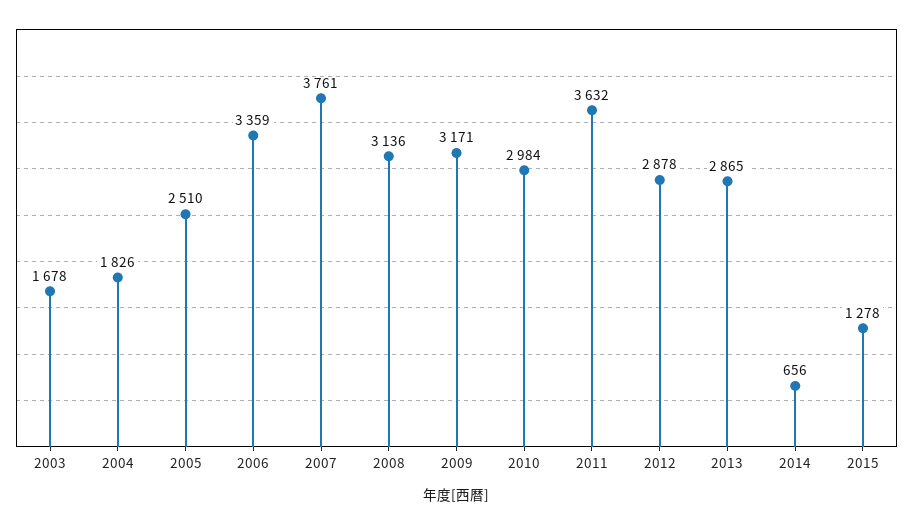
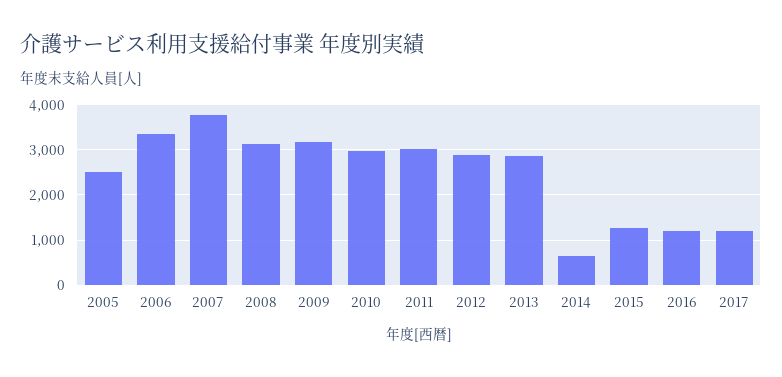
2003: 1678 -> none
2004: 1826 -> none
2011: 3632 -> 3000
2016: none -> 1200
2017: none -> 1200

----

WORK TASK:
From the records above, pull every line that has the string "none" and copy it.

RESPONSE TO THIS EXERCISE:
2003: 1678 -> none
2004: 1826 -> none
2016: none -> 1200
2017: none -> 1200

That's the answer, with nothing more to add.